Formes-16

Détection ratiométrique du quorum : Ne transférer la résistance aux antibiotiques que lorsque les chances de succès sont élevées

  • R&D

Les agents pathogènes résistants aux antibiotiques constituent la prochaine grande menace pour la santé mondiale. De nombreuses bactéries résistantes peuvent transformer des individus sensibles aux antibiotiques en individus résistants par un processus connu sous le nom de conjugaison ou de transfert horizontal de gènes (HGT) médié par un plasmide, où les gènes fournissant la résistance sont transmis directement d’un individu à l’autre sous la forme d’un plasmide – un morceau circulaire d’ADN – après un contact étroit entre les cellules. Le contrôle de ce “sexe bactérien” est essentiel pour développer des contre-stratégies contre les agents pathogènes résistants aux antibiotiques.
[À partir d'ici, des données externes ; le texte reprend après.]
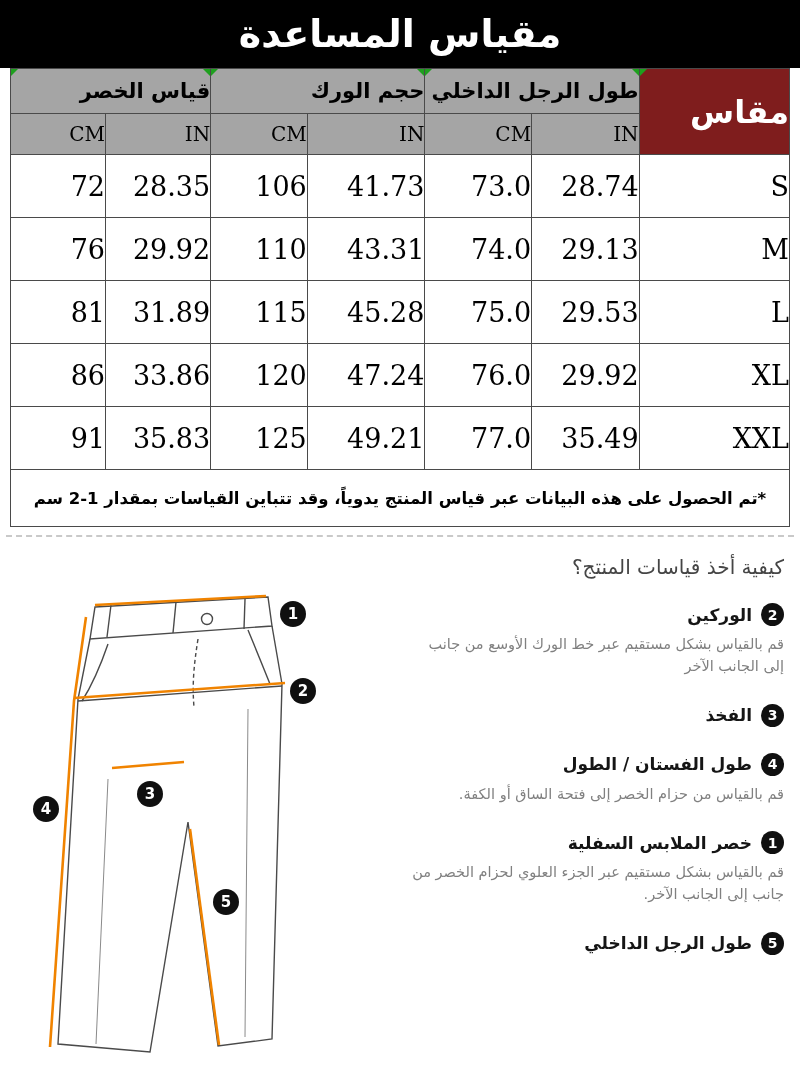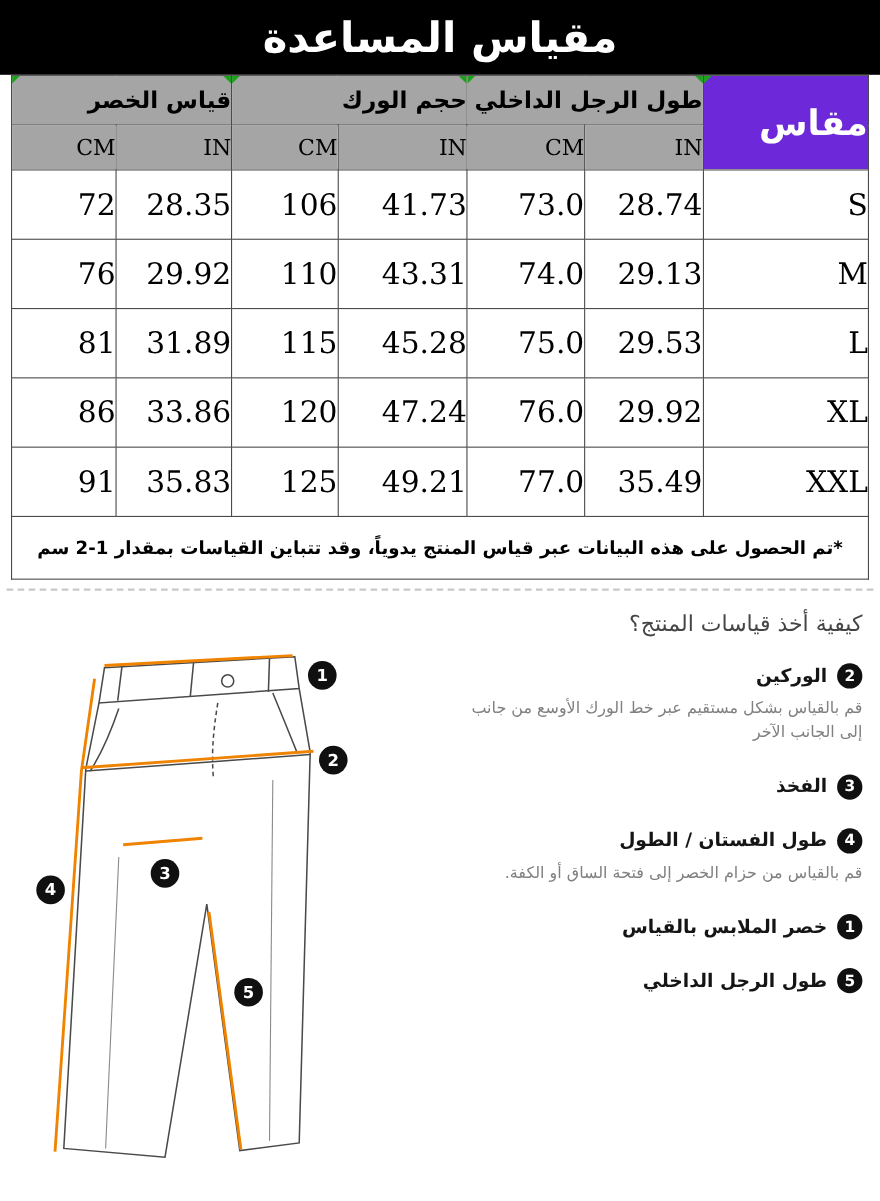--- a/index.html
+++ b/index.html
@@ -34,21 +34,21 @@
     position: relative;
   }
   th.unit-head {
     background: #a5a5a5;
     height: 40px;
     font-family: "DejaVu Serif", serif;
     font-size: 20px; font-weight: normal;
     position: relative;
   }
   th.size-head {
-    background: #6d28d9; color: #fff;
+    background: #7f1d1d; color: #fff;
     font-size: 32px; font-weight: bold;
     position: relative;
   }
   td.val {
     height: 62px;
     font-family: "DejaVu Serif", serif;
     font-size: 27px;
     background: #fff;
   }
   .tri-tl { position: absolute; top: 0; left: 0; width: 0; height: 0;
@@ -262,22 +262,23 @@
     <div class="section">
       <div class="sec-head">
         <span class="num-badge">4</span>
         <span class="sec-title">طول الفستان / الطول</span>
       </div>
       <div class="sec-body">قم بالقياس من حزام الخصر إلى فتحة الساق أو الكفة.</div>
     </div>
     <div class="section">
       <div class="sec-head">
         <span class="num-badge">1</span>
-        <span class="sec-title">خصر الملابس بالقياس</span>
-      </div>
+        <span class="sec-title">خصر الملابس السفلية</span>
+      </div>
+      <div class="sec-body">قم بالقياس بشكل مستقيم عبر الجزء العلوي لحزام الخصر من جانب إلى الجانب الآخر.</div>
     </div>
     <div class="section">
       <div class="sec-head">
         <span class="num-badge">5</span>
         <span class="sec-title">طول الرجل الداخلي</span>
       </div>
     </div>
   </div>
 </div>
Dans une étude réalisée au sein du collaboratoire CRI (Laboratoire d’ingénierie des systèmes et de dynamique de l’évolution INSERM U1284, Université de Paris), publiée aujourd’hui dans PLoS Biology, Alvaro Banderas et Ariel Lindner, ainsi que les étudiants du CRI Arthur Carcano, Elisa Sia et Shuang Li, montrent que la bactérie pathogène Enterococcus faecalis contrôle le HGT en “estimant” la réussite du transfert avant d’y investir de l’énergie. Pour que le transfert réussisse, une cellule porteuse du plasmide doit d’abord rencontrer une cellule sensible. L’estimation du succès du transfert repose sur un processus appelé “quorum-sensing” ratiométrique, dans lequel les individus résistants comptent le nombre de cellules sensibles proches en “sentant” leurs phéromones, mais comptent également leur propre nombre en faisant de même avec leur propre phéromone spécifique produite par eux-mêmes. À l’aide de ces deux informations, les cellules peuvent alors estimer le rapport entre les bactéries résistantes et les bactéries sensibles et ignorer les changements dans la taille totale de la population. La distinction entre ces deux paramètres de population (ratio et taille de la population) est cruciale, car seul le premier est un indicateur fort de la probabilité d’une rencontre réussie. Il ne suffit pas de connaître le nombre de l’un ou l’autre des deux types (résistant ou sensible), car cela ne décrit pas la probabilité qu’une cellule rencontrée au hasard soit une cellule sensible, contrairement au ratio. Comme chez les levures et les organismes sexuels supérieurs, la détermination de cette probabilité est cruciale car l’activation des réponses d’accouplement, ainsi que l’accouplement lui-même, est un processus très coûteux. En outre, les auteurs prédisent que le quorum-sensing ratiométrique évolue parce qu’il confère la meilleure aptitude (nombre total de bactéries résistantes dans la population) par rapport à d’autres stratégies sensorielles possibles, tout en permettant aux bactéries sensibles de coexister dans la même niche. Cela pourrait être la clé de la conception de stratégies probiotiques pour lutter contre les infections résistantes.